WORK REQUIRED: The lines from the start of the records through the one containing "and compute needs." are to be transcribed exactly, and nothing else.

DATA FOR THIS TASK:

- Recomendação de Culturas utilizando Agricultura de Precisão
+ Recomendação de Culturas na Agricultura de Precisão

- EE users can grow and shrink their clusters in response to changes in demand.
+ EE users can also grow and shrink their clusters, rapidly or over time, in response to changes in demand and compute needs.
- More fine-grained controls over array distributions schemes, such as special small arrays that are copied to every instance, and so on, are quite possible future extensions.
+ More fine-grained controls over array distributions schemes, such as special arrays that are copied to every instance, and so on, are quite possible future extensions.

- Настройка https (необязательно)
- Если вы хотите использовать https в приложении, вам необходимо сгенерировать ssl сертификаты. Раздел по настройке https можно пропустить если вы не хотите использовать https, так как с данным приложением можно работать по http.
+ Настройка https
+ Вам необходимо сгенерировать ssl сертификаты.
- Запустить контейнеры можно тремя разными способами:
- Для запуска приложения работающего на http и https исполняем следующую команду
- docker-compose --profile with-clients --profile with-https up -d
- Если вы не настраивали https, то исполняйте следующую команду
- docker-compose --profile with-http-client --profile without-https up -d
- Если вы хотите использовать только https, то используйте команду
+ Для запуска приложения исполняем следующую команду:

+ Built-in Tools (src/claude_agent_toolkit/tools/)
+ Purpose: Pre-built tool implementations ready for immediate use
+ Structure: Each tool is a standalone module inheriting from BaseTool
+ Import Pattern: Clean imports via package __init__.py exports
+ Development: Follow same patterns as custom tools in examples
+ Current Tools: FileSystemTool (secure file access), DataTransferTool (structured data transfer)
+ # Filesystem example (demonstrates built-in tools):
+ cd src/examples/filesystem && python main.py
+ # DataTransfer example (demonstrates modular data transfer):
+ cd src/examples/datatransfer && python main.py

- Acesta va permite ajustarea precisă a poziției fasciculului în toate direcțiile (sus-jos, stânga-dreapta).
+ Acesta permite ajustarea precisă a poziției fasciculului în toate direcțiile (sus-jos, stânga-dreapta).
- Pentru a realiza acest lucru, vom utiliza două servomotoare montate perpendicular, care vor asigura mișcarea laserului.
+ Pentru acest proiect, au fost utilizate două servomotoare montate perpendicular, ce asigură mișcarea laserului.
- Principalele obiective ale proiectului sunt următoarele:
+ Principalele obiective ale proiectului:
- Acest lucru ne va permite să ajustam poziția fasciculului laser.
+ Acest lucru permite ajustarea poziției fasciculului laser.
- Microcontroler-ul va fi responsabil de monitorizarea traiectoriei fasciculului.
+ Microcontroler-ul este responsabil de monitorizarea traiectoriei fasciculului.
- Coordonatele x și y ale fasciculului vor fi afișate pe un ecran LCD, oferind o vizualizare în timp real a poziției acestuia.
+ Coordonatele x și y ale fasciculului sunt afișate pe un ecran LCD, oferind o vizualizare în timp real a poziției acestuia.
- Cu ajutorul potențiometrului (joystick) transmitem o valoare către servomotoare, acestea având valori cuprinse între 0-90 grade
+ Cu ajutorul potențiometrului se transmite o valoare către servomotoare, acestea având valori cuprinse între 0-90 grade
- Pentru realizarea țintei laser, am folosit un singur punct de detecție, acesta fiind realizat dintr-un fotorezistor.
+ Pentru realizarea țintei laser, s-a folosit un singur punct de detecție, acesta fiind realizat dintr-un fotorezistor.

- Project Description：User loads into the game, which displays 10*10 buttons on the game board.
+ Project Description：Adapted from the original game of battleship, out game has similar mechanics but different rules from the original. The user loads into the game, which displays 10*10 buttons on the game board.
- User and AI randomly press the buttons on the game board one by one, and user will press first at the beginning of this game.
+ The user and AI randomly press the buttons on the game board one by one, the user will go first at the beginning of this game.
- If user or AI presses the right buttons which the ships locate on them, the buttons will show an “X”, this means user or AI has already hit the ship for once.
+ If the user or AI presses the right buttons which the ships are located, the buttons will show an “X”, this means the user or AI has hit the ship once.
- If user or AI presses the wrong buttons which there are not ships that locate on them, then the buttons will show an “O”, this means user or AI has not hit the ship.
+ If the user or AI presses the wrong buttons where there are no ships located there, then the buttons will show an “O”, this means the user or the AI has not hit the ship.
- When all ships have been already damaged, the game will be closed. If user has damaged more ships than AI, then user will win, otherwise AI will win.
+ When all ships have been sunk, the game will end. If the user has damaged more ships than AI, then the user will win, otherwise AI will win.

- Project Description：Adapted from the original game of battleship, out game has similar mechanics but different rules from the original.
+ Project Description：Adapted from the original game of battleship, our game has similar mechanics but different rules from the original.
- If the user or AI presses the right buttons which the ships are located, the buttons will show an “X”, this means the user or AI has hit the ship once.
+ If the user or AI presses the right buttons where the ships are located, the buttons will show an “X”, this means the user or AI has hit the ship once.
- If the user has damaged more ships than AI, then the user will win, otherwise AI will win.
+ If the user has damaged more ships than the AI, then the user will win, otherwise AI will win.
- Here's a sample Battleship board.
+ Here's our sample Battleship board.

RESPONSE AREA:
- Recomendação de Culturas utilizando Agricultura de Precisão
+ Recomendação de Culturas na Agricultura de Precisão

- EE users can grow and shrink their clusters in response to changes in demand.
+ EE users can also grow and shrink their clusters, rapidly or over time, in response to changes in demand and compute needs.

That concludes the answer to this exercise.